▶ **What is required**
Keep every word of the listing and reproduce it exactly, but set aside any image found there.
= Beginning of Section =
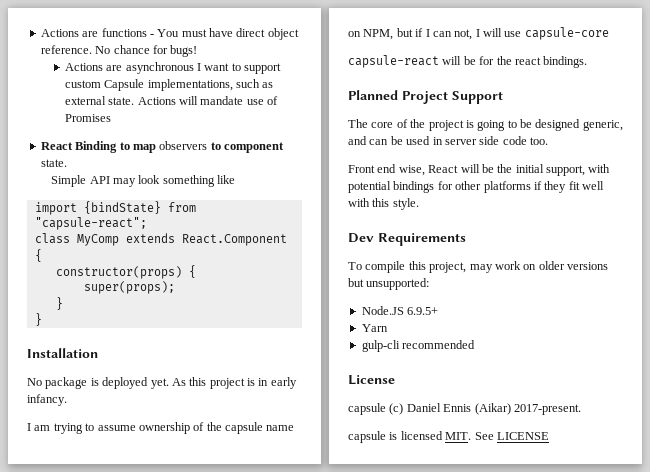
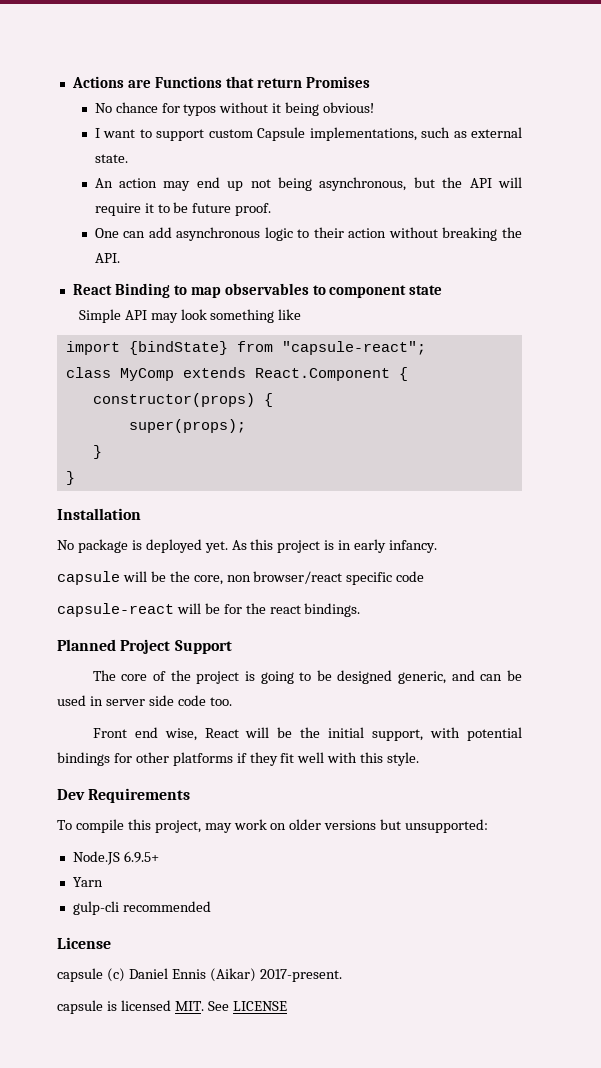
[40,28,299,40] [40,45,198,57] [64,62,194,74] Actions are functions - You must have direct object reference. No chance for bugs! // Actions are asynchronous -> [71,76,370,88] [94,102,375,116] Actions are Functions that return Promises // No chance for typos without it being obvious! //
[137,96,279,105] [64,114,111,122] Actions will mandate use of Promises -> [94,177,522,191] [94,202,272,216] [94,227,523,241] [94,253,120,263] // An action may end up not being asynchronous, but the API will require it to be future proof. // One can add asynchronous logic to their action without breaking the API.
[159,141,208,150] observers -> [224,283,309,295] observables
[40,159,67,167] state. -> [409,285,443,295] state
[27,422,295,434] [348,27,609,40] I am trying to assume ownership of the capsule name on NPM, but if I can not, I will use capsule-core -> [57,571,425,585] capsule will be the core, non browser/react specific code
= End of Section =
▶ **Task result**
[40,28,299,40] [40,45,198,57] [64,62,194,74] Actions are functions - You must have direct object reference. No chance for bugs! // Actions are asynchronous -> [71,76,370,88] [94,102,375,116] Actions are Functions that return Promises // No chance for typos without it being obvious! //
[137,96,279,105] [64,114,111,122] Actions will mandate use of Promises -> [94,177,522,191] [94,202,272,216] [94,227,523,241] [94,253,120,263] // An action may end up not being asynchronous, but the API will require it to be future proof. // One can add asynchronous logic to their action without breaking the API.
[159,141,208,150] observers -> [224,283,309,295] observables
[40,159,67,167] state. -> [409,285,443,295] state
[27,422,295,434] [348,27,609,40] I am trying to assume ownership of the capsule name on NPM, but if I can not, I will use capsule-core -> [57,571,425,585] capsule will be the core, non browser/react specific code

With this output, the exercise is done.